Top doctor Nick Coatsworth criticises Anthony Albanese’s Medicare policy
Australia’s former deputy chief medical officer Nick Coatsworth has blasted Labor’s flagship $8.5bn Medicare investment as a ‘deeply flawed and vulnerable policy’.
Australia’s former deputy chief medical officer Nick Coatsworth has blasted Labor’s flagship $8.5bn Medicare investment as a “deeply flawed and vulnerable policy”, urging the Coalition to take up the “fight” and properly critique the key pillar of the government’s second-term agenda.
Dr Coatsworth’s intervention comes after The Australian revealed Mark Butler’s mega Department of Health, Ageing and Disability told the minister in a briefing that it expected around a quarter of GPs not to take up the government’s new incentive scheme designed to boost bulk-billing rates.
Anthony Albanese revealed the Medicare investment – the biggest single funding injection into the scheme in 40 years – ahead of the May 3 election and used the policy as part of his message to Australians that Labor was committed to protecting Medicare while the Coalition would tear it down.
“Labor will cement themselves to Mediscare campaigning until it stops working. Elections will be fought on this ground for the foreseeable future,” Dr Coatsworth said in comments first appearing in Quadrant magazine.
“Conservatives must never again cede, but fight.”
Dr Coatsworth, who was the deputy chief medical officer during the Covid pandemic, said Labor’s promise to deliver free general practice for millions “will never materialise in the form Australians expect”.
“The bulk billing ‘solution’ is more theatre than reform,” he said. “Labor has doubled-down on the bulk-billing incentive as the means to shift practitioner behaviour.
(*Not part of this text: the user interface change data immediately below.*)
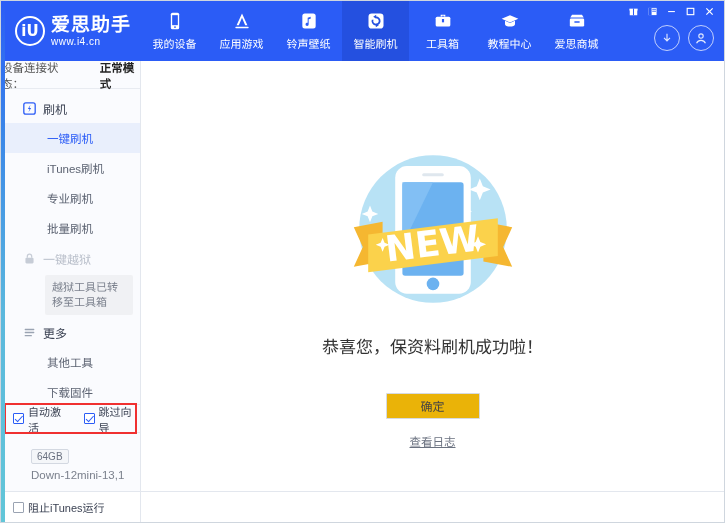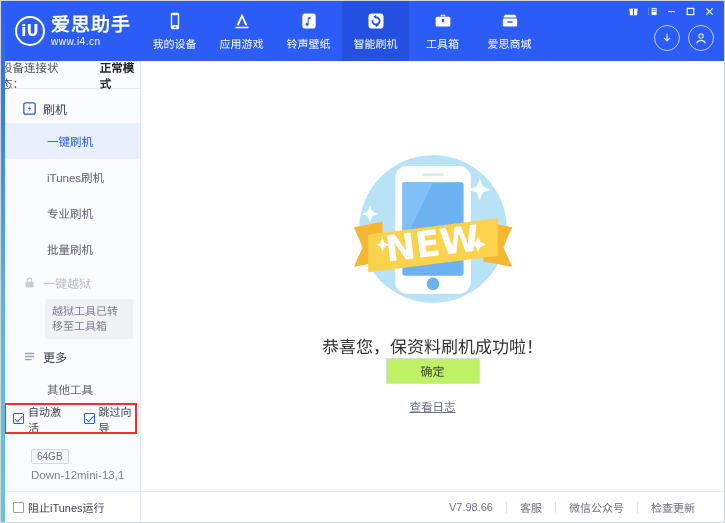--- a/index.html
+++ b/index.html
@@ -280,6 +280,13 @@
         <span class="nav-label">工具箱</span>
       </div>
 
+      <div class="nav-item">
+        <svg class="nav-icon" viewBox="0 0 24 24">
+          <path d="M12 5 L22 9.4 L12 13.8 L2 9.4 Z" fill="#ffffff"></path>
+          <path d="M6 11.6 V15.8 C6 17.4 8.7 18.6 12 18.6 C15.3 18.6 18 17.4 18 15.8 V11.6 L12 14.3 Z" fill="#ffffff"></path>
+        </svg>
+        <span class="nav-label">教程中心</span>
+      </div>
 
       <div class="nav-item">
         <svg class="nav-icon" viewBox="0 0 24 24">

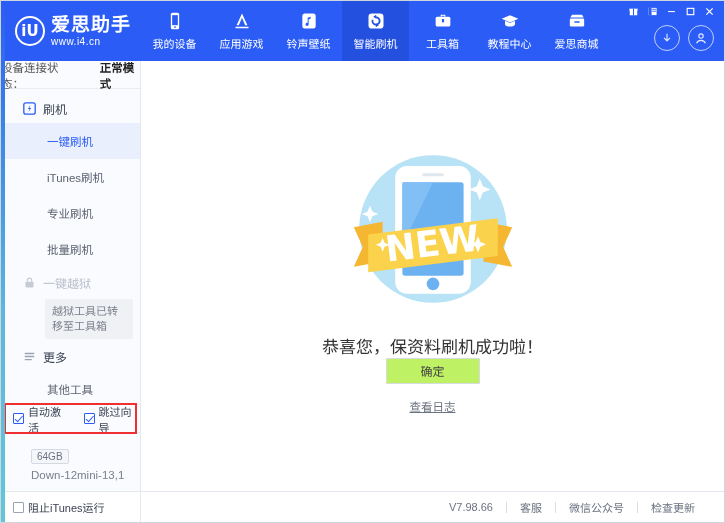--- a/index.html
+++ b/index.html
@@ -109,7 +109,7 @@
   .sect-head.dim { color: #b9bfca; }
   .sect-ico { width: 13px; height: 13px; flex: 0 0 13px; }
   .menu-item {
-    height: 36px; display: flex; align-items: center;
+    height: 30px; display: flex; align-items: center;
     padding-left: 46px; font-size: 11.5px; color: #5c6372;
     cursor: pointer; position: relative;
   }

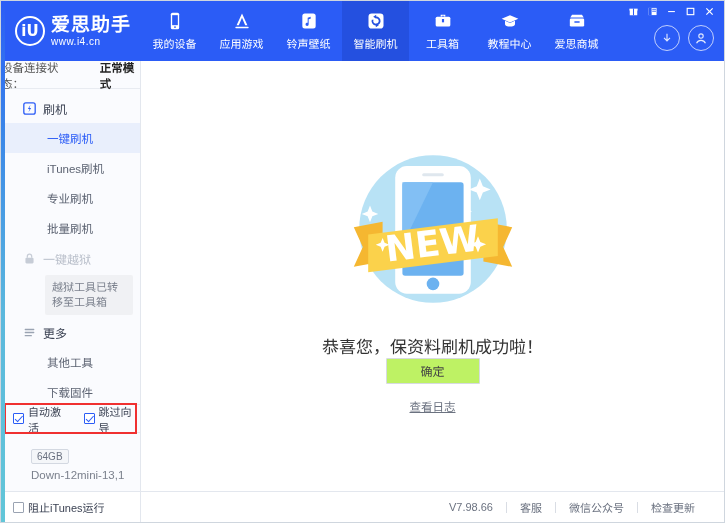--- a/index.html
+++ b/index.html
@@ -186,9 +186,9 @@
     font-size: 17px; color: #333;
   }
   .ok-btn {
-    margin-top: 0;
+    margin-top: 35px;
     width: 94px; height: 26px;
-    background: #bef264; border: 1px solid #d6dae1;
+    background: #eab308; border: 1px solid #d6dae1;
     color: #444; font-size: 12px; cursor: pointer;
     font-family: Liberation Mono, monospace;
     border-radius: 1px;

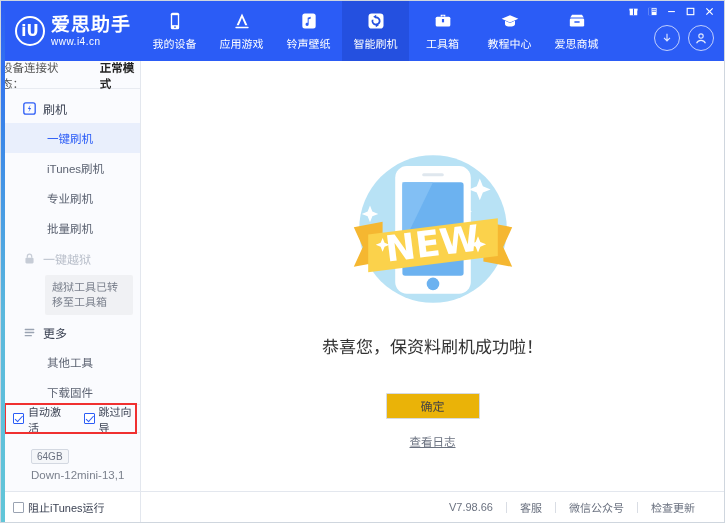--- a/index.html
+++ b/index.html
@@ -464,15 +464,6 @@
         <span>阻止iTunes运行</span>
       </label>
     </div>
-    <div class="footer-right">
-      <span class="f-ver">V7.98.66</span>
-      <span class="f-sep"></span>
-      <span class="f-item">客服</span>
-      <span class="f-sep"></span>
-      <span class="f-item">微信公众号</span>
-      <span class="f-sep"></span>
-      <span class="f-item">检查更新</span>
-    </div>
   </div>
 
 </div>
Effectively they are trying to pressure doctors to bulk-bill through the ‘incentive’ without dictating the fee that can be charged.
“There is zero possibility of this working, given that more and more practitioners charge in excess of what the bulk-billing incentive would provide for a standard consultation.”
However, Mr Butler rebuffed criticism over Labor’s tactics to weaponise Medicare during the election campaign, saying “Australians know it’s only the Labor Party who will protect and strengthen Medicare”.
“For the first time, Labor will expand bulk-billing incentives to all Australians and create an additional new incentive payment for practices that bulk-bill every patient,” a spokeswoman for Mr Butler said.
“This will mean nine out of 10 GP visits will be bulk-billed by 2030, boosting the number of fully bulk-billed practices to around 4800 nationally – triple the current number.”
Dr Coatsworth said the Prime Minister had used Medicare and his own Medicare card during press conferences as “an emotional anchor” that distracted from the issues around the policy, in a similar way to how former Victorian premier Daniel Andrews “was able to manipulate a significant majority of Victorians into forgetting his ineptitude in pandemic management and rallying behind the destructive Covid-zero policies of 2021”.
Dr Coatsworth lay much of the blame over the flawed Medicare policy at the feet of the Coalition, which he blasted for giving Labor “a blank cheque” and instantly matching the $8.5bn commitment.
“Conservatives need a … sharp, early challenge – not in the heat of the 2028 campaign, but now – as soon Labor’s promises begin to unravel,” he said.
“A successful conservative counter to Labor health policy must achieve three goals: universal access to general practice with no to minimal out-of-pocket costs; preservation of choice and autonomy for doctors and patients; and be the vanguard of a new era of prioritising prevention in Australian healthcare.”
Opposition health spokeswoman Anne Ruston said the Coalition was “extremely critical” of Labor for its lofty promises of making nine in 10 doctors visits free in the face of the department warning that a quarter of GPs would not bulk bill.
“This is modelling that the Prime Minister would have had access to all along, but he refused to be transparent,” she said.
“Despite Labor’s shameful campaign, Australians will continue to face the reality that they need both their credit card and their Medicare card when they go to the GP at a time when their credit card is being charged the highest out-of-pocket costs on record.”